Ethereum’s supply is tightening as the EIP-1559 mechanism continues to burn ETH. As Cas Abb observed, net emissions remain close to zero even when the market swings. This situation with limited supply and increasing consumption gives a foundation for a stable market.

Institutional interest also remains present. Data from SoSoValue shows that Ethereum ETFs saw $154.3 million in inflows last week. Investors continue to allocate to ETH, taking advantage of price dips during this correction phase.

Price Action and Key Technical Levels

Ethereum was trading at $3,550 at press time, with a 24-hour volume of approximately $20 billion. The asset has increased by 3% in the last 24 hours but has declined by 9% weekly.

Michaël van de Poppe identified an immediate bounce zone of between $3,200-$3,350, and a critical long-term entry zone of between $2,950-$3,050 in case the market continues downward.

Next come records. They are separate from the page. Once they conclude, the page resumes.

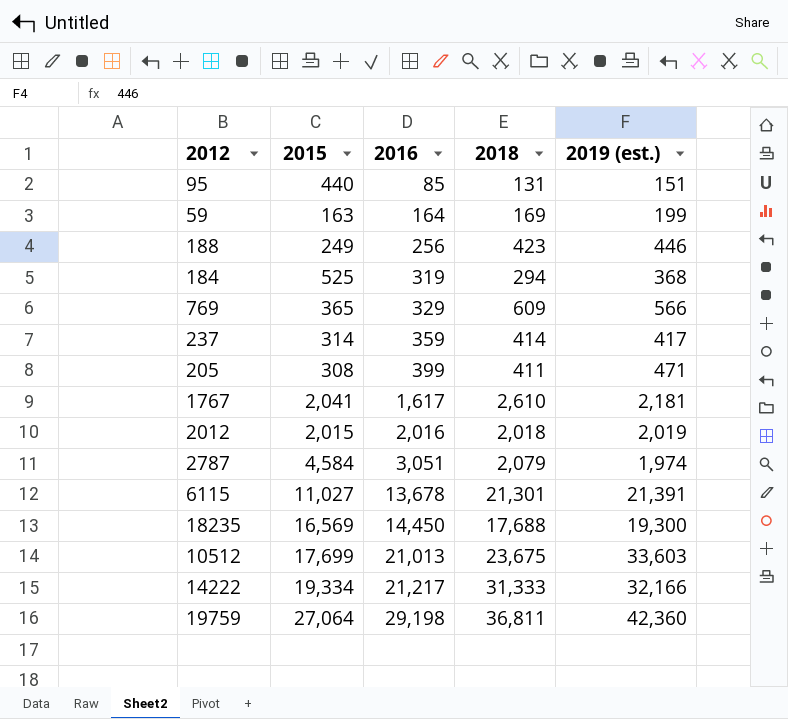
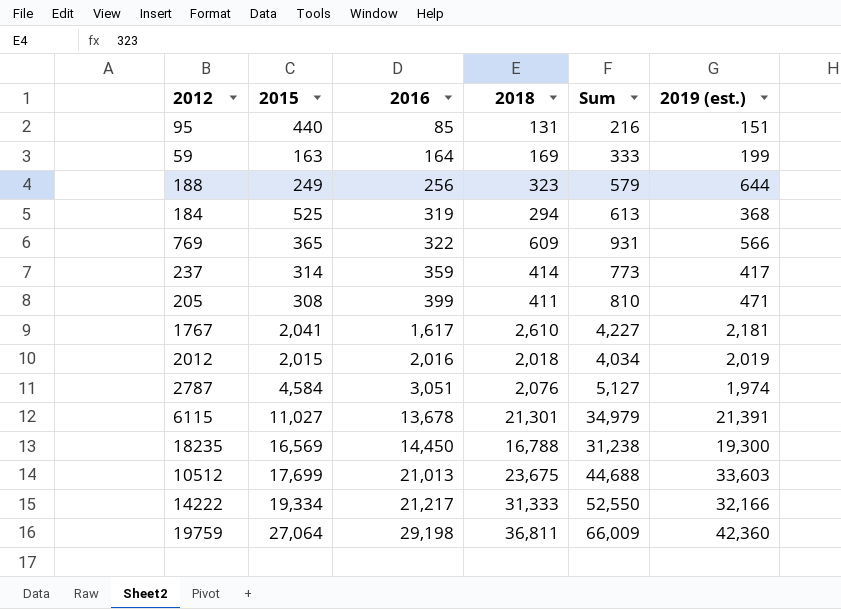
column Sum | formula: none -> [2016] + [2018]
188 | 2018: 423 -> 323
188 | 2019 (est.): 446 -> 644
769 | 2016: 329 -> 322
2787 | 2018: 2,079 -> 2,076
18235 | 2018: 17,688 -> 16,788

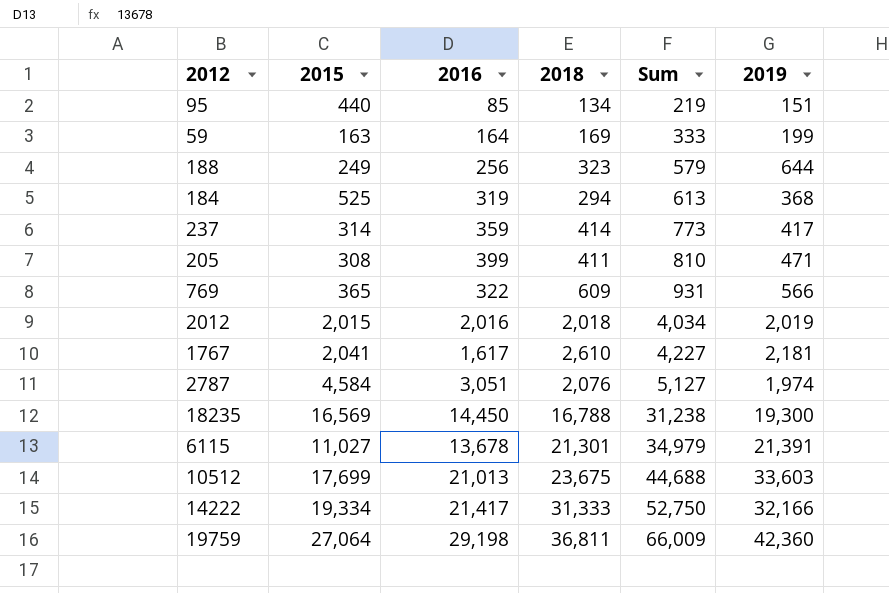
row order: 2016 ascending -> Sum ascending
column name: 2019 (est.) -> 2019
95 | 2018: 131 -> 134
95 | Sum: 216 -> 219
14222 | 2016: 21,217 -> 21,417
14222 | Sum: 52,550 -> 52,750

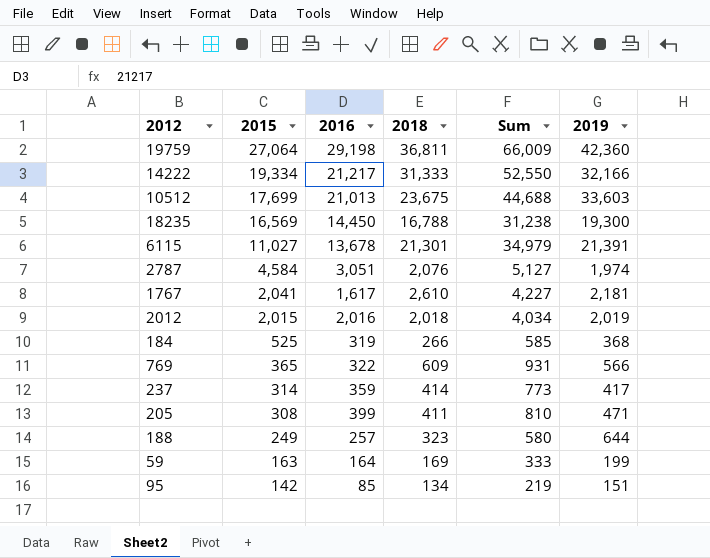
row order: Sum ascending -> 2015 descending
14222 | 2016: 21,417 -> 21,217
14222 | Sum: 52,750 -> 52,550
184 | 2018: 294 -> 266
184 | Sum: 613 -> 585
188 | 2016: 256 -> 257
188 | Sum: 579 -> 580
95 | 2015: 440 -> 142

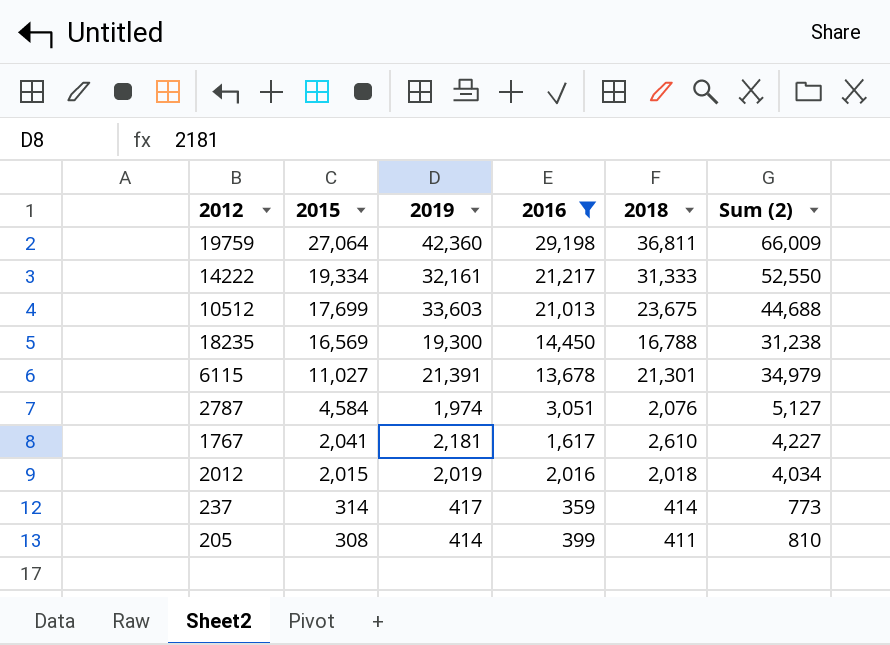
filter: none -> 2016 >= 359
column 2019 | position: 6 -> 3
column name: Sum -> Sum (2)
14222 | 2019: 32,166 -> 32,161
205 | 2019: 471 -> 414

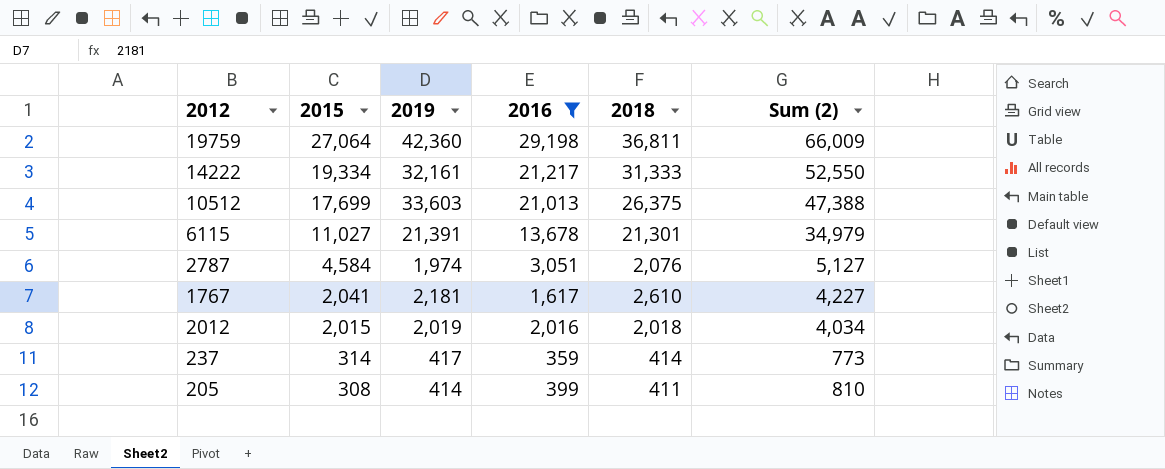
row 18235: 16,569 | 19,300 | 14,450 | 16,788 | 31,238 -> none
10512 | 2018: 23,675 -> 26,375
10512 | Sum (2): 44,688 -> 47,388

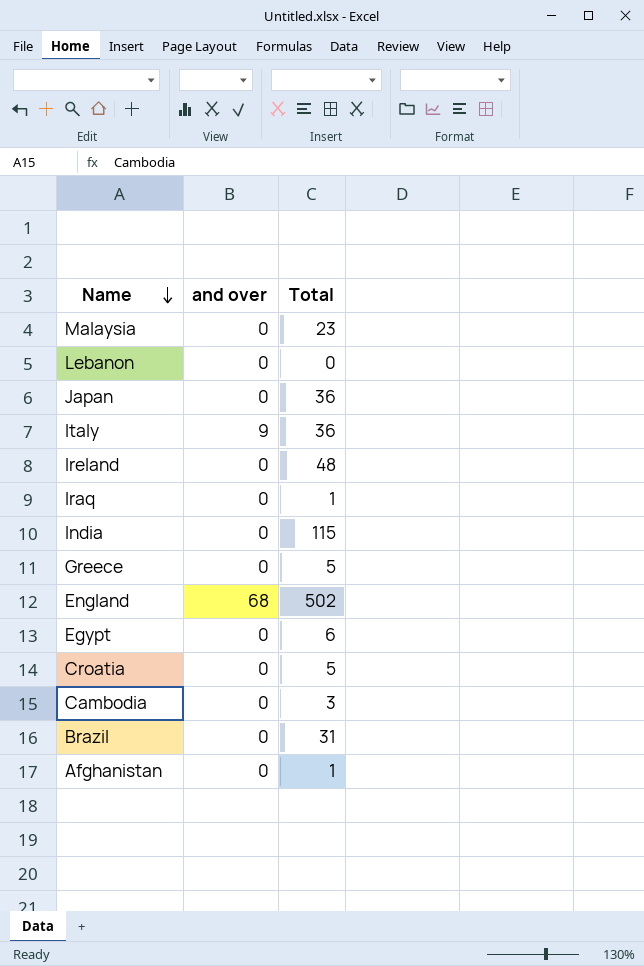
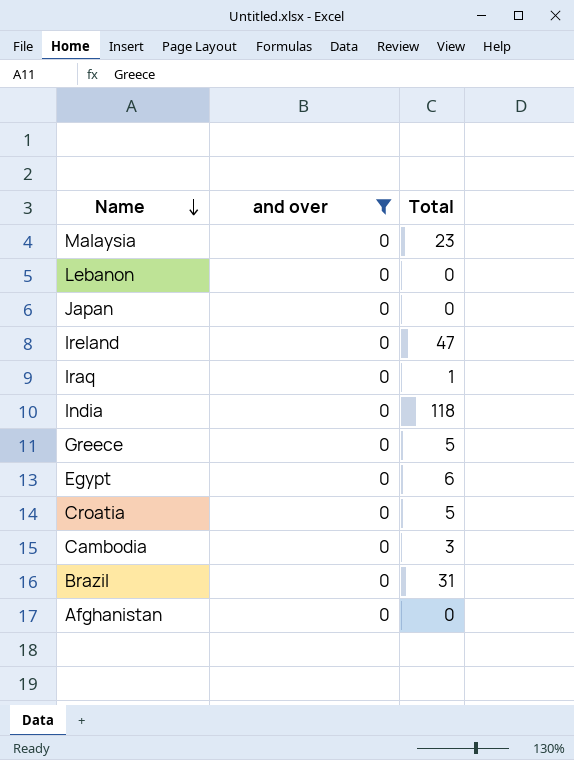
filter: none -> and over = 0
Japan | Total: 36 -> 0
Ireland | Total: 48 -> 47
India | Total: 115 -> 118
Afghanistan | Total: 1 -> 0

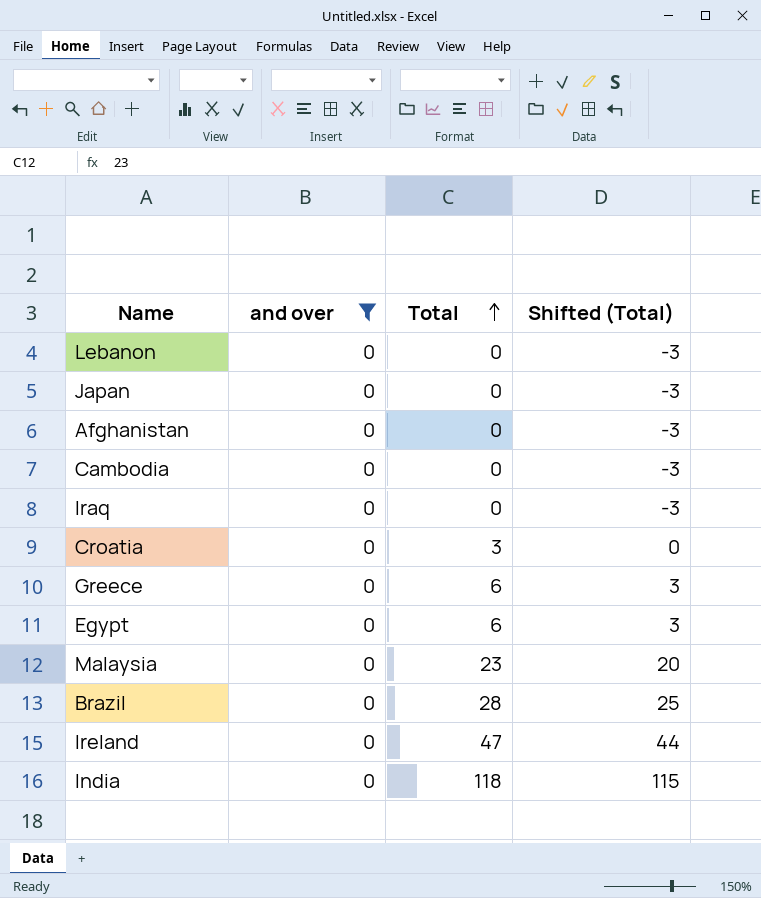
row order: Name descending -> Total ascending
column Shifted (Total) | formula: none -> [Total] - 3
Cambodia | Total: 3 -> 0
Iraq | Total: 1 -> 0
Croatia | Total: 5 -> 3
Greece | Total: 5 -> 6
Brazil | Total: 31 -> 28

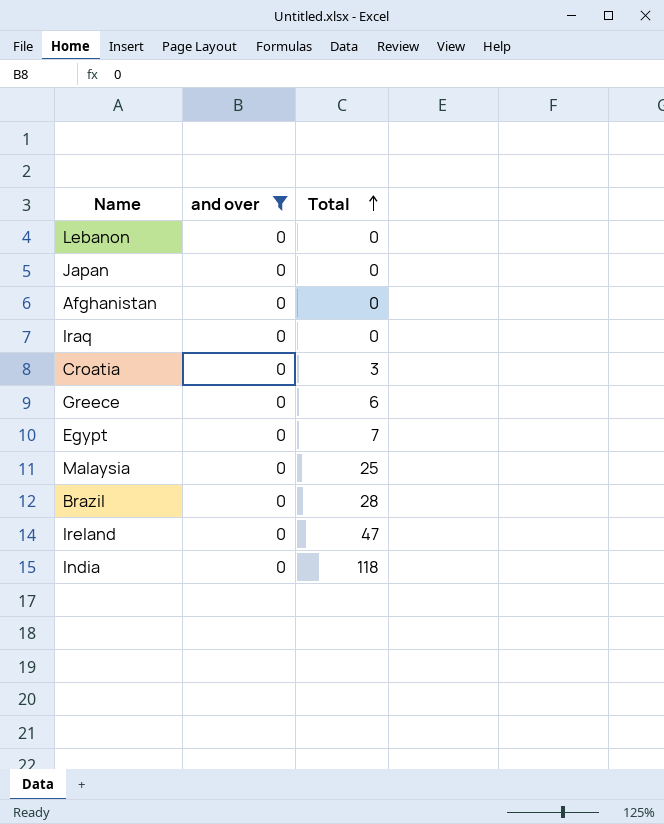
column Shifted (Total) | formula: [Total] - 3 -> none
row Cambodia: 0 | 0 | -3 -> none
Egypt | Total: 6 -> 7
Malaysia | Total: 23 -> 25

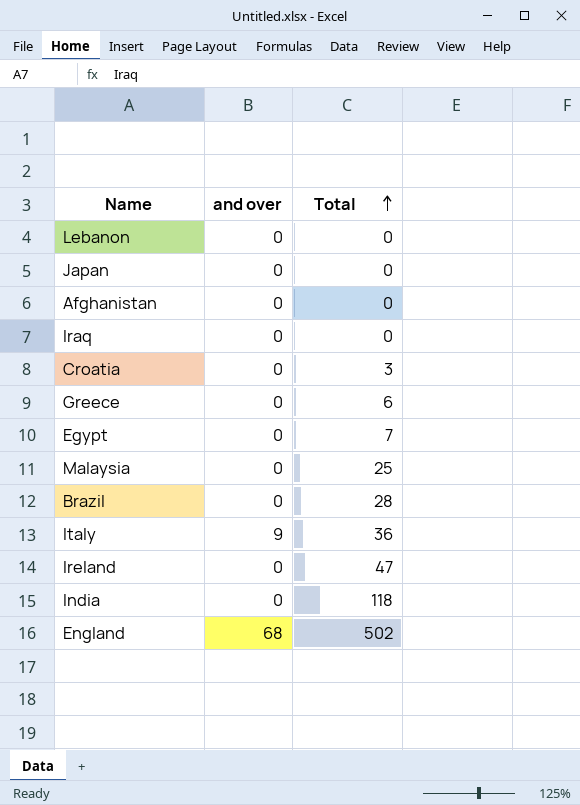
filter: and over = 0 -> none

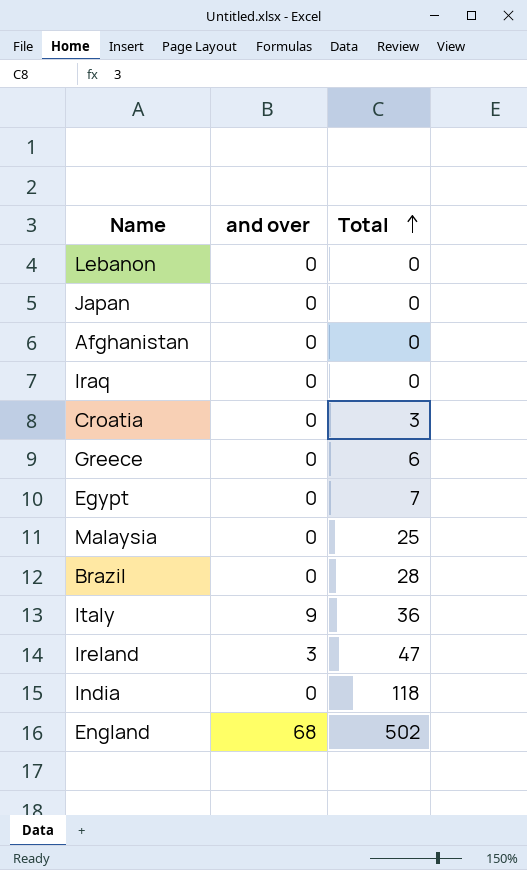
Ireland | and over: 0 -> 3

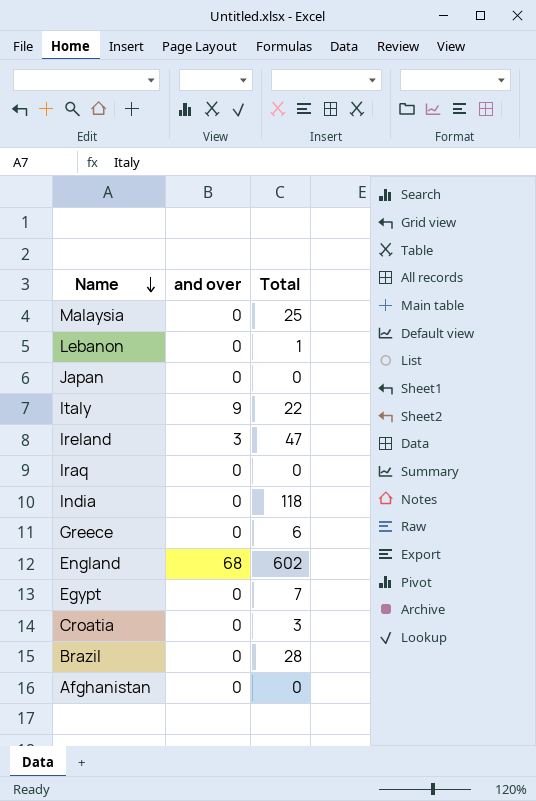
row order: Total ascending -> Name descending
Lebanon | Total: 0 -> 1
Italy | Total: 36 -> 22
England | Total: 502 -> 602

I wouldnt be surprised if $ETH is going to go to the lows one more time and then reverses back up.

Ideally, its down around 15% from the high and thats not a bad spot to start accumulating your positions.

The next stop, if it goes back up, is going to be north of $4K. pic.twitter.com/cxw0Fz5HaX

Trading volume increased during the decline, often a sign of strong market reactions. The Relative Strength Index (RSI) sits in a neutral-to-weak area, showing that the market has cooled but is not oversold. Analyst Ali Martinez also highlighted $2,924 and $2,750 as key support levels to monitor.

Market Outlook and Seasonal Context

Van de Poppe’s outlook suggests Ethereum could recover toward $4,000 if current support zones hold. Historical data from CoinGlass shows that August has been mixed for ETH, with double-digit losses in 2023 and 2024, but a 36% gain in 2021 during a bull phase.

There has also been an interest in social media, as Eric Trump shared on X, asking followers to consider buying the dip. Traders are now monitoring on-chain data, fluctuations in supply, and ceiling levels to determine the next direction in price.